**Task objective:** Pictures stay out. Extract the lines below from the first one through the line with "font-size: 12.5px;", both included.

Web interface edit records
►
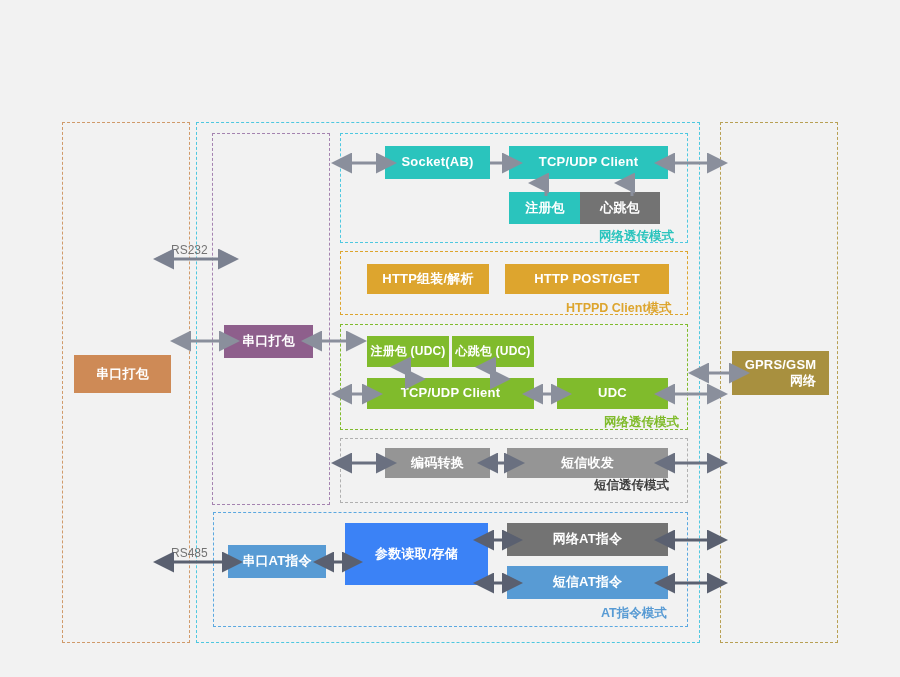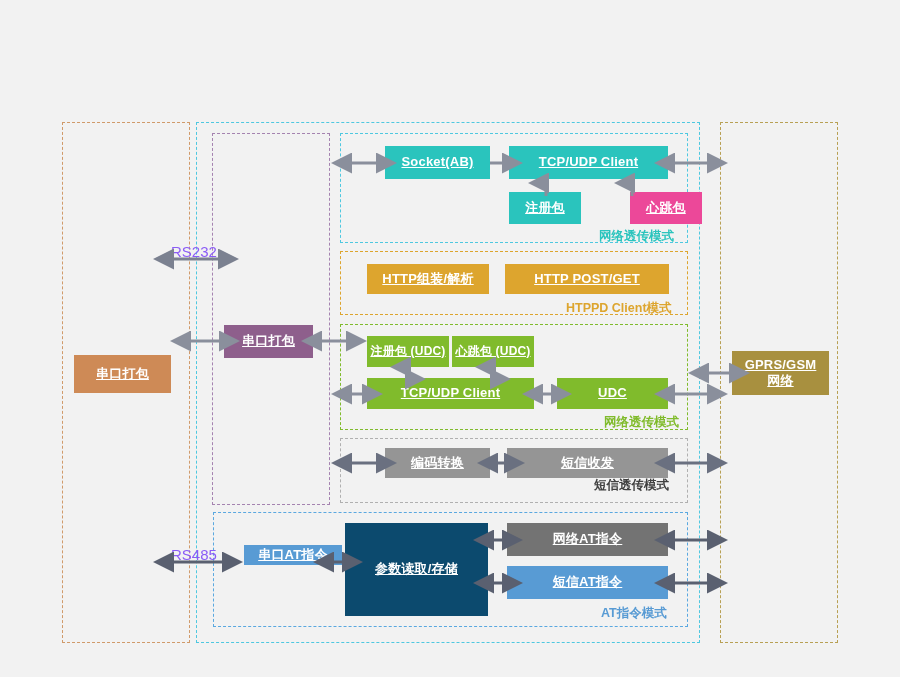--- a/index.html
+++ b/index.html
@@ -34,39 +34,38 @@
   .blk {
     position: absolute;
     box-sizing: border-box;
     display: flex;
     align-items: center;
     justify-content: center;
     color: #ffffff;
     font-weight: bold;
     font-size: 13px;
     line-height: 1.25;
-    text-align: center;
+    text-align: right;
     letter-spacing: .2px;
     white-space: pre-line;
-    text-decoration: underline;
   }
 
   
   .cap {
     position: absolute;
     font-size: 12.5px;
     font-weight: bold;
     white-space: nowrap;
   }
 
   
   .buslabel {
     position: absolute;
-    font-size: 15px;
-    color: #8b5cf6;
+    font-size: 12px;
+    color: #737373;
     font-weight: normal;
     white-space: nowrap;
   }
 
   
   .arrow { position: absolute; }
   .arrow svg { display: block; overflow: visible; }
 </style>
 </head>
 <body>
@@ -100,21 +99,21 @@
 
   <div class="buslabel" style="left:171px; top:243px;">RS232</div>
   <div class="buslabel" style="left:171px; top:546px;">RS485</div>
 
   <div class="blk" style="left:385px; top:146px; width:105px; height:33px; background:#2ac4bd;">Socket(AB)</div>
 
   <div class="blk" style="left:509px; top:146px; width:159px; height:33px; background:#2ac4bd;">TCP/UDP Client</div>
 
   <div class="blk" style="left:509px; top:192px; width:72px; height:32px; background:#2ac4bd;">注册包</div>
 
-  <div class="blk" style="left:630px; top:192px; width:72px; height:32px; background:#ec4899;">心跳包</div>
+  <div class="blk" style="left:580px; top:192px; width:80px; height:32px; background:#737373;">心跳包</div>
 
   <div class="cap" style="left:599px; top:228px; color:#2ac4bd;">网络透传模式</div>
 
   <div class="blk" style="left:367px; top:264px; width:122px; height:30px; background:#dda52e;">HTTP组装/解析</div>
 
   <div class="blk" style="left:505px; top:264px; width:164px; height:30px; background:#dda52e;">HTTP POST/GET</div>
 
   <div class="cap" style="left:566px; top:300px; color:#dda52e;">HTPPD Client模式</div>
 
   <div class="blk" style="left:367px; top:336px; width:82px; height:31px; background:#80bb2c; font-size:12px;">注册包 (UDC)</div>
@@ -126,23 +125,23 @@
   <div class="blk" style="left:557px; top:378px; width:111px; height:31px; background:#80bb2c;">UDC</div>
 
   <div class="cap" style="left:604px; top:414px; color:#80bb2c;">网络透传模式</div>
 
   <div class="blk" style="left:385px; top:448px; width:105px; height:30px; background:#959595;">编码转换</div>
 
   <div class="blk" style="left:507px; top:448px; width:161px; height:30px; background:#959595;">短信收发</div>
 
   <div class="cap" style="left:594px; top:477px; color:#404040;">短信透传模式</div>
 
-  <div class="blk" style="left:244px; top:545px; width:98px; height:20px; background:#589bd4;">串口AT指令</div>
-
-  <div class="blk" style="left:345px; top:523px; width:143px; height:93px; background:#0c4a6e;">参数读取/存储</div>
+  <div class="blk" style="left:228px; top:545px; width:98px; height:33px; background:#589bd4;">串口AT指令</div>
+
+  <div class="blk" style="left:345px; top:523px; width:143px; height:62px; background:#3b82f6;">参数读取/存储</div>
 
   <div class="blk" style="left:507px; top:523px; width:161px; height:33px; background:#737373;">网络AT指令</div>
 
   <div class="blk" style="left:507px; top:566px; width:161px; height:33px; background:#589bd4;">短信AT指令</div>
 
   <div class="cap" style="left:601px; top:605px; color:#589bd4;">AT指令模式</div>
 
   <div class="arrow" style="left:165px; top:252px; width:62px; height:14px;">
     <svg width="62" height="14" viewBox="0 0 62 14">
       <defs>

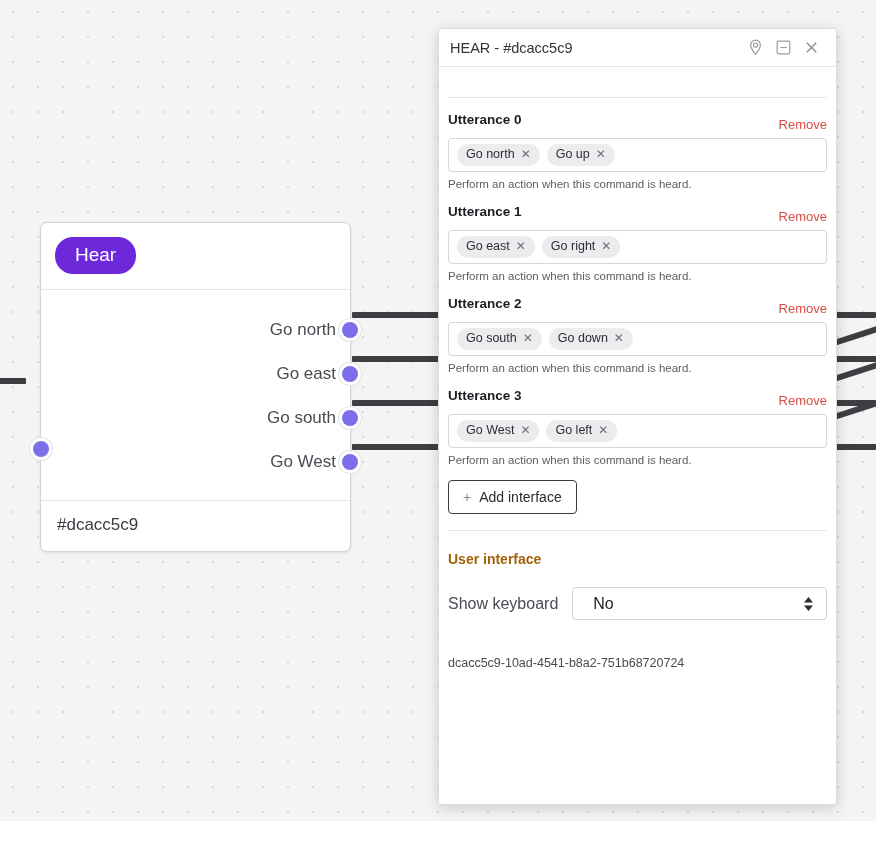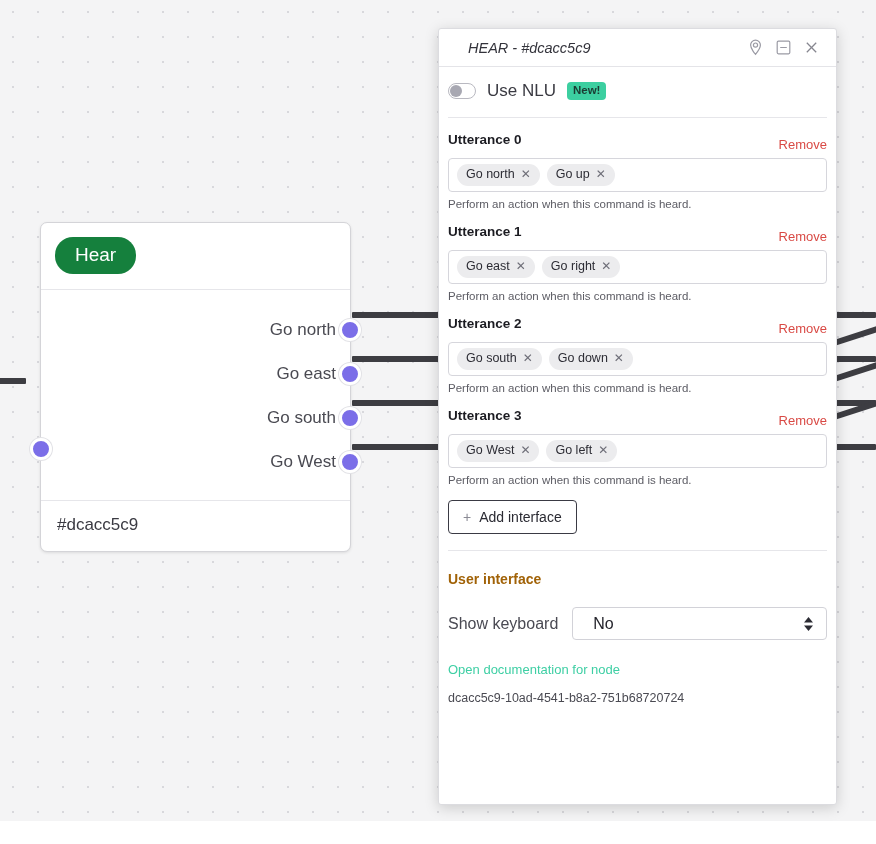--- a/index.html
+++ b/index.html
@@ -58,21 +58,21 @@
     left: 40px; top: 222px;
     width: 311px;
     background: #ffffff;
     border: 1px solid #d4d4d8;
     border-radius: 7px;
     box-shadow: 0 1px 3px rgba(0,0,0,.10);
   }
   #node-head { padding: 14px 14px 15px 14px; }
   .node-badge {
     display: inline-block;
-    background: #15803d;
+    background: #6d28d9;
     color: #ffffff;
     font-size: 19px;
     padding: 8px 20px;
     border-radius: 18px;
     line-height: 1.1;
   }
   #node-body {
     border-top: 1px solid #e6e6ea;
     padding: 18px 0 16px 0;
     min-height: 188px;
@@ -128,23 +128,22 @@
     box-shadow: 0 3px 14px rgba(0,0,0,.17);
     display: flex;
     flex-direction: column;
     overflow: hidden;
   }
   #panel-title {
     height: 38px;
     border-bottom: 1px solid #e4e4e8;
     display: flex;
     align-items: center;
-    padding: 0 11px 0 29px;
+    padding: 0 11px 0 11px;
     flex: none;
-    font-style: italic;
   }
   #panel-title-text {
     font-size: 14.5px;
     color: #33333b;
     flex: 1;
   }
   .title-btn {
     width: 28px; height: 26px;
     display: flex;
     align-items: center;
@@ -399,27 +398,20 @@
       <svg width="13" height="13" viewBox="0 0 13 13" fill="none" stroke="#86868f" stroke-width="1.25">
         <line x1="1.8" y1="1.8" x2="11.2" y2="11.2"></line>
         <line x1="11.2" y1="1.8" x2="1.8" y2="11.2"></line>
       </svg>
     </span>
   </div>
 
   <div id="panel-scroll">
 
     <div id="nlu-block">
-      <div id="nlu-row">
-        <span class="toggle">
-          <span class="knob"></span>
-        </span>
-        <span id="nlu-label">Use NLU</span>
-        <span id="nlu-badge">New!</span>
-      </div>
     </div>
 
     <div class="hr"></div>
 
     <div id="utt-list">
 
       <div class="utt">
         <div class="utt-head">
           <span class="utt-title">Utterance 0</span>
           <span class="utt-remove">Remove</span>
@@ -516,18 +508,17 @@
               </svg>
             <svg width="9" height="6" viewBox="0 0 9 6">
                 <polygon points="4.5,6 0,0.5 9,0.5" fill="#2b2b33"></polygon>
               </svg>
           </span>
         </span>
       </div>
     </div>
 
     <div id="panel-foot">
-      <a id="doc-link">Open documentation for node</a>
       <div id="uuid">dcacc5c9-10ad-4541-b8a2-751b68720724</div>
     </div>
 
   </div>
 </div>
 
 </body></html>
◄
**Answer area:**
--- a/index.html
+++ b/index.html
@@ -34,39 +34,38 @@
   .blk {
     position: absolute;
     box-sizing: border-box;
     display: flex;
     align-items: center;
     justify-content: center;
     color: #ffffff;
     font-weight: bold;
     font-size: 13px;
     line-height: 1.25;
-    text-align: center;
+    text-align: right;
     letter-spacing: .2px;
     white-space: pre-line;
-    text-decoration: underline;
   }
 
   
   .cap {
     position: absolute;
     font-size: 12.5px;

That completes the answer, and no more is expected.